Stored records
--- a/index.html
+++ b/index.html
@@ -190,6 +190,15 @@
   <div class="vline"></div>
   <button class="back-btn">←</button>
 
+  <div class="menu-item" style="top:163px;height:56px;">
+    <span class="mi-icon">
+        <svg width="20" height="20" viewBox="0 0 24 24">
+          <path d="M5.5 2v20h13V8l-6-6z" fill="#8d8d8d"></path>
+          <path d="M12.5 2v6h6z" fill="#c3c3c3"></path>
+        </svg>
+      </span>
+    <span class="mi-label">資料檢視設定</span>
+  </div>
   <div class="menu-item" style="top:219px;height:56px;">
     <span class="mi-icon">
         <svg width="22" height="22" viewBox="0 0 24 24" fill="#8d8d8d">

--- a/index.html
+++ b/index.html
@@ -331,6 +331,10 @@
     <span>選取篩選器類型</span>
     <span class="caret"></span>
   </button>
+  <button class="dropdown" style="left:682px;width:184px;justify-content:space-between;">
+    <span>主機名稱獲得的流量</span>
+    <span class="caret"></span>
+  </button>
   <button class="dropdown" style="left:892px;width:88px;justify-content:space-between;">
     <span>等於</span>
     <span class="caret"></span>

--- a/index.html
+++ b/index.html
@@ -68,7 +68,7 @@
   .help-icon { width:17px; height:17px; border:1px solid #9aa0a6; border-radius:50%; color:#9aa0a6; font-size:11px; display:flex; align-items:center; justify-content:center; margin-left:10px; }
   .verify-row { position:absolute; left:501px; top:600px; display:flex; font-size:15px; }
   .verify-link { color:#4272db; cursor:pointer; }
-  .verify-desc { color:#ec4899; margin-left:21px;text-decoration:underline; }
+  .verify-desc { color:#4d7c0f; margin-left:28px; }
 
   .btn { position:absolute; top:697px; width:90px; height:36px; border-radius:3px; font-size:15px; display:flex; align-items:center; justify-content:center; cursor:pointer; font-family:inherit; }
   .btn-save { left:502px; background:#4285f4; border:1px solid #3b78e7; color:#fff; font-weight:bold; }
--
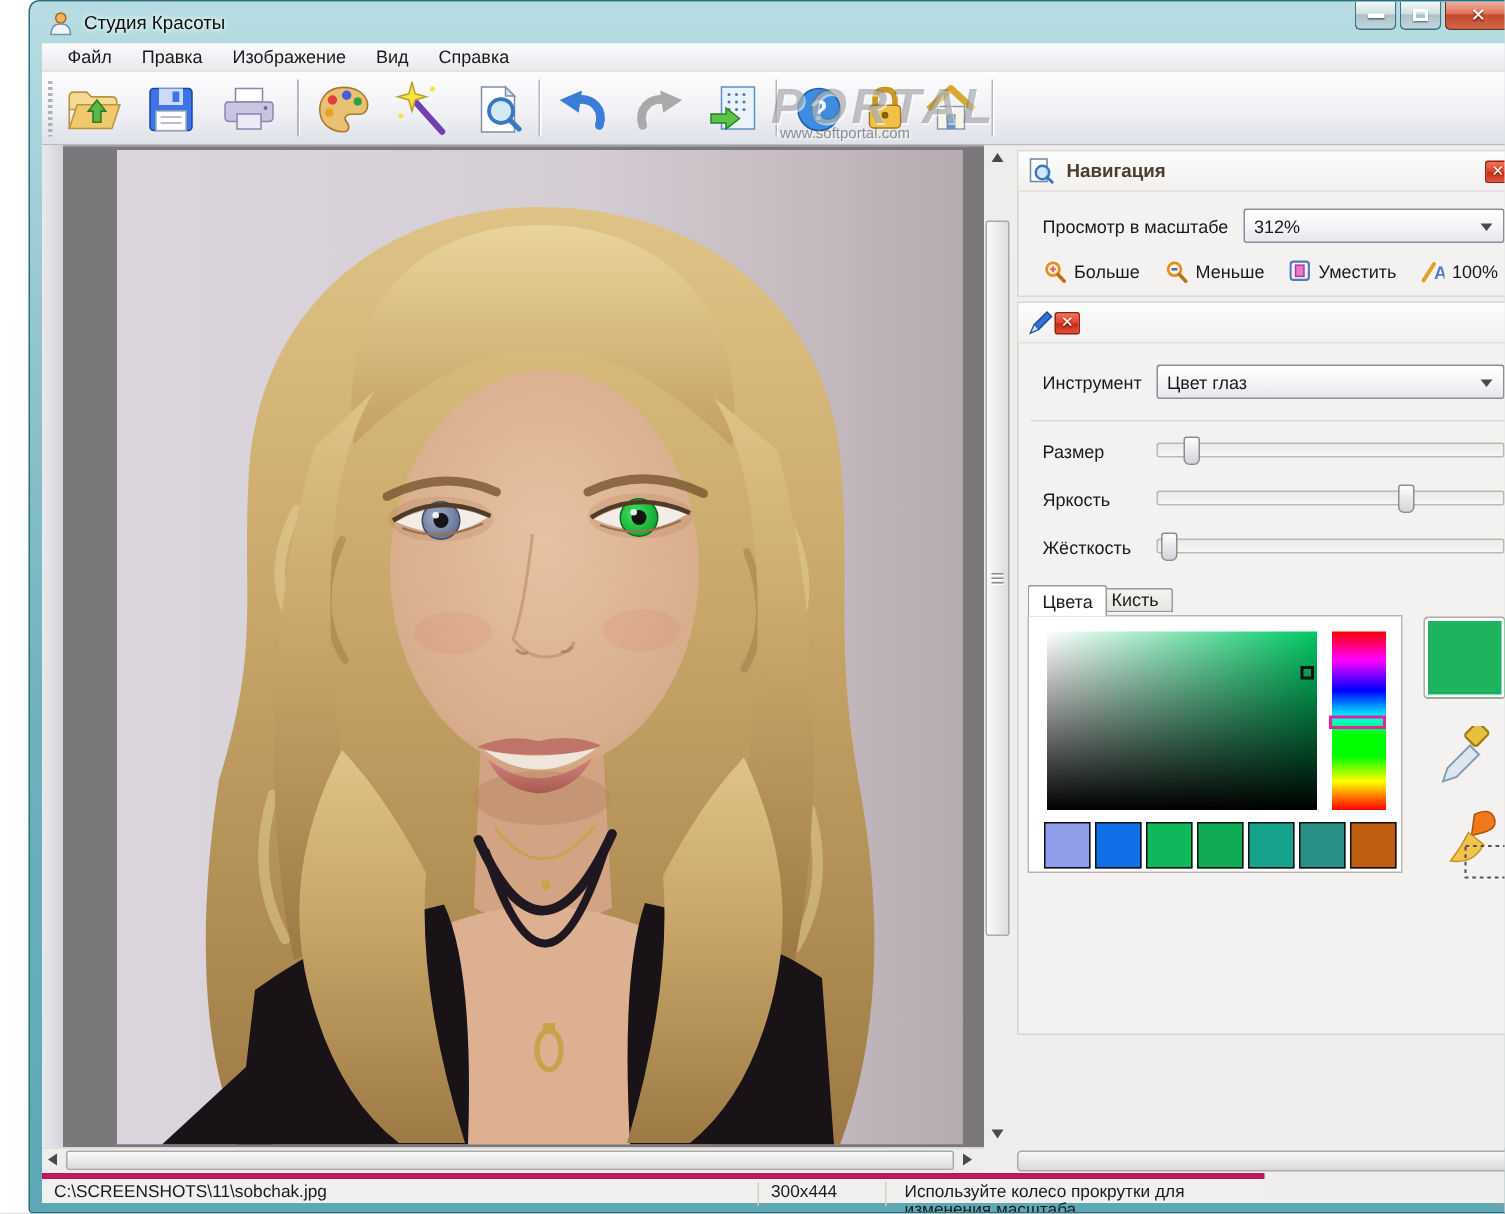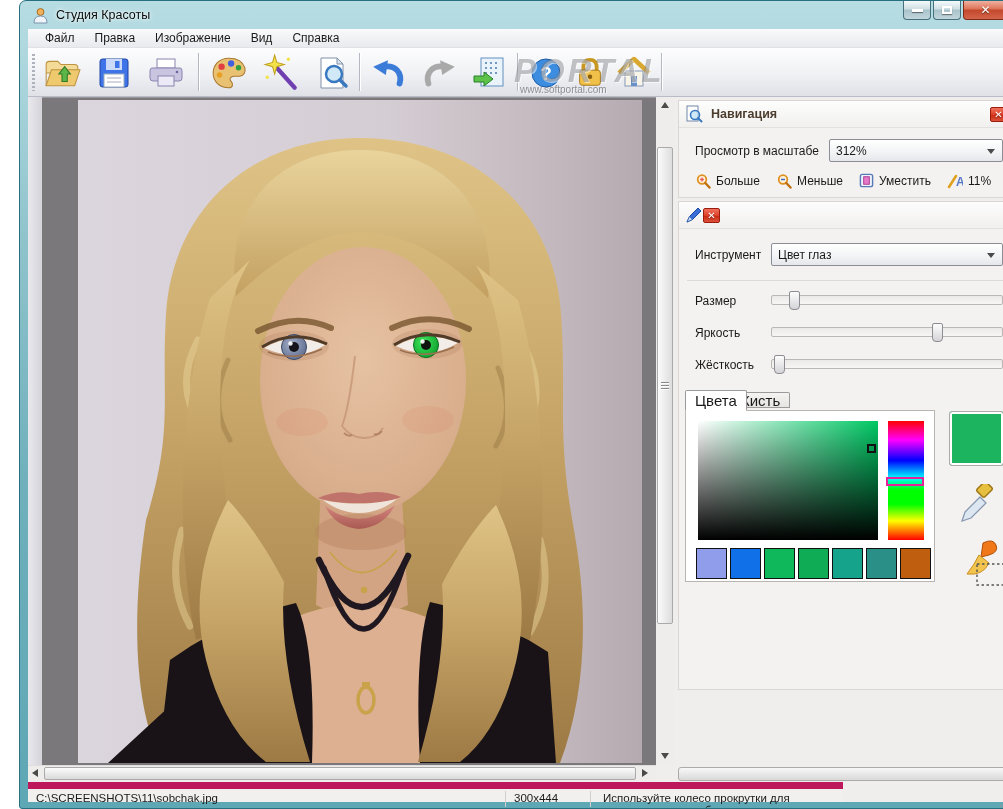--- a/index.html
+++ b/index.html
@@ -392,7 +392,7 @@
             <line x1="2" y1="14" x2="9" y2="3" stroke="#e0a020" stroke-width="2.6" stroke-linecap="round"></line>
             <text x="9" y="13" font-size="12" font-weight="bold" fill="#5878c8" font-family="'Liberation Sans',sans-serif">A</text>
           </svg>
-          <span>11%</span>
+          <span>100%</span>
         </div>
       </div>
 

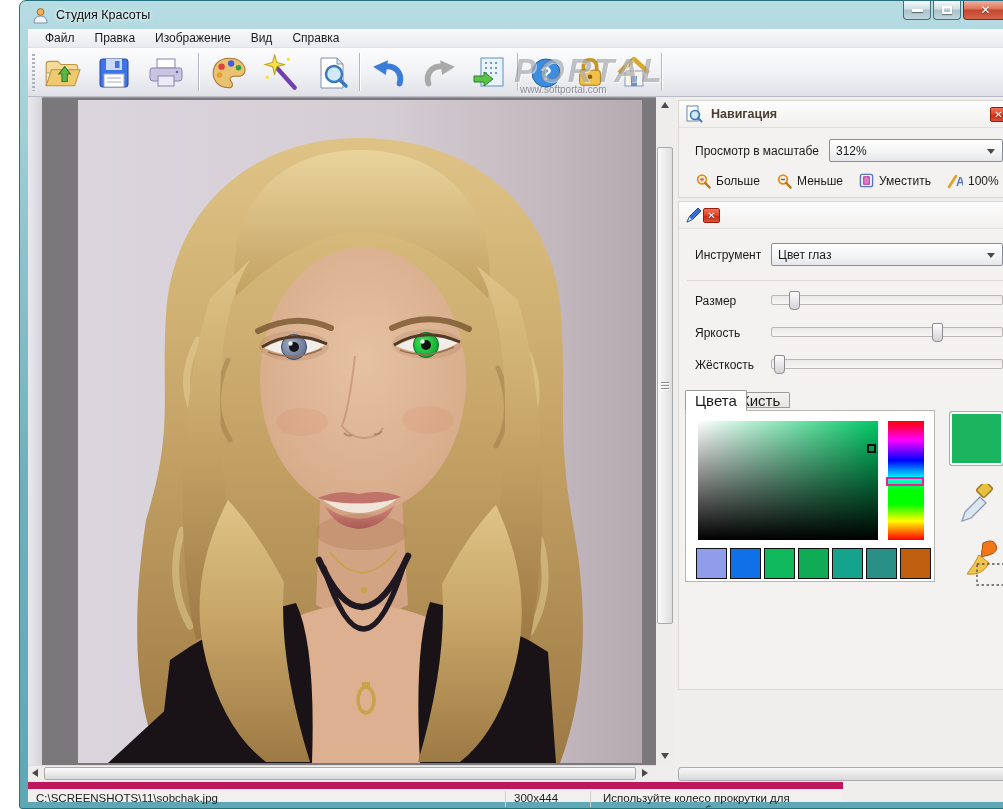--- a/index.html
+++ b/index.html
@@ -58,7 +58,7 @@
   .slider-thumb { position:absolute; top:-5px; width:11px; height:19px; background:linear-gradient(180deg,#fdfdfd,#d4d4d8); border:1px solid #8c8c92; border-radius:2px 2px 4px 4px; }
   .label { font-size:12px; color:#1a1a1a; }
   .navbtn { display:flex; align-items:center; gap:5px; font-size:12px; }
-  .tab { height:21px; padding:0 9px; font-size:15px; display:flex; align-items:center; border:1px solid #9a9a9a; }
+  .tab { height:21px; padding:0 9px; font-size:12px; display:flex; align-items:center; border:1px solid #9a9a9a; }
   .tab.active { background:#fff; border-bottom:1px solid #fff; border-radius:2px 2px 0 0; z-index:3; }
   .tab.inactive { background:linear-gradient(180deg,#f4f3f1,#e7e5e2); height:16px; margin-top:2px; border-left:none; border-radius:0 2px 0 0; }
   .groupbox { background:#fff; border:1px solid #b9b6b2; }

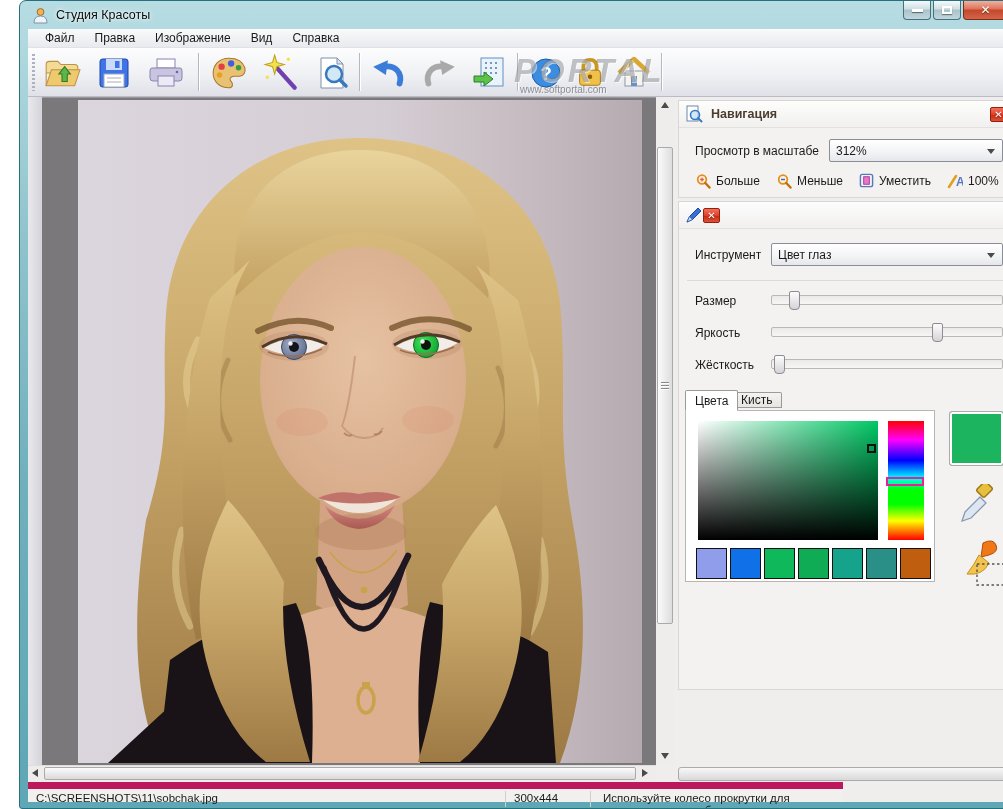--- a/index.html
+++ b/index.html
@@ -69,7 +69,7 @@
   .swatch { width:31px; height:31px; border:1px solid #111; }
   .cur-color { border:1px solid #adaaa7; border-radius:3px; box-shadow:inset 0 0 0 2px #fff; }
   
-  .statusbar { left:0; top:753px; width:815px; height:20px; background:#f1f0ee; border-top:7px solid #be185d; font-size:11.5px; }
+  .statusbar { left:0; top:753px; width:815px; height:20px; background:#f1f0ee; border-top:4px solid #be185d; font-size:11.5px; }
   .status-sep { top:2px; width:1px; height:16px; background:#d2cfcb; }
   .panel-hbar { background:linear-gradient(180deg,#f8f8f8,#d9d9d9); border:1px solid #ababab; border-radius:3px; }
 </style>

* [Problem requirements]
Please return all lines above in which the string "margin" is found.

* [Worked solution]
   .help-icon { width:17px; height:17px; border:1px solid #9aa0a6; border-radius:50%; color:#9aa0a6; font-size:11px; display:flex; align-items:center; justify-content:center; margin-left:10px; }
-  .verify-desc { color:#ec4899; margin-left:21px;text-decoration:underline; }
+  .verify-desc { color:#4d7c0f; margin-left:28px; }
   .tab.inactive { background:linear-gradient(180deg,#f4f3f1,#e7e5e2); height:16px; margin-top:2px; border-left:none; border-radius:0 2px 0 0; }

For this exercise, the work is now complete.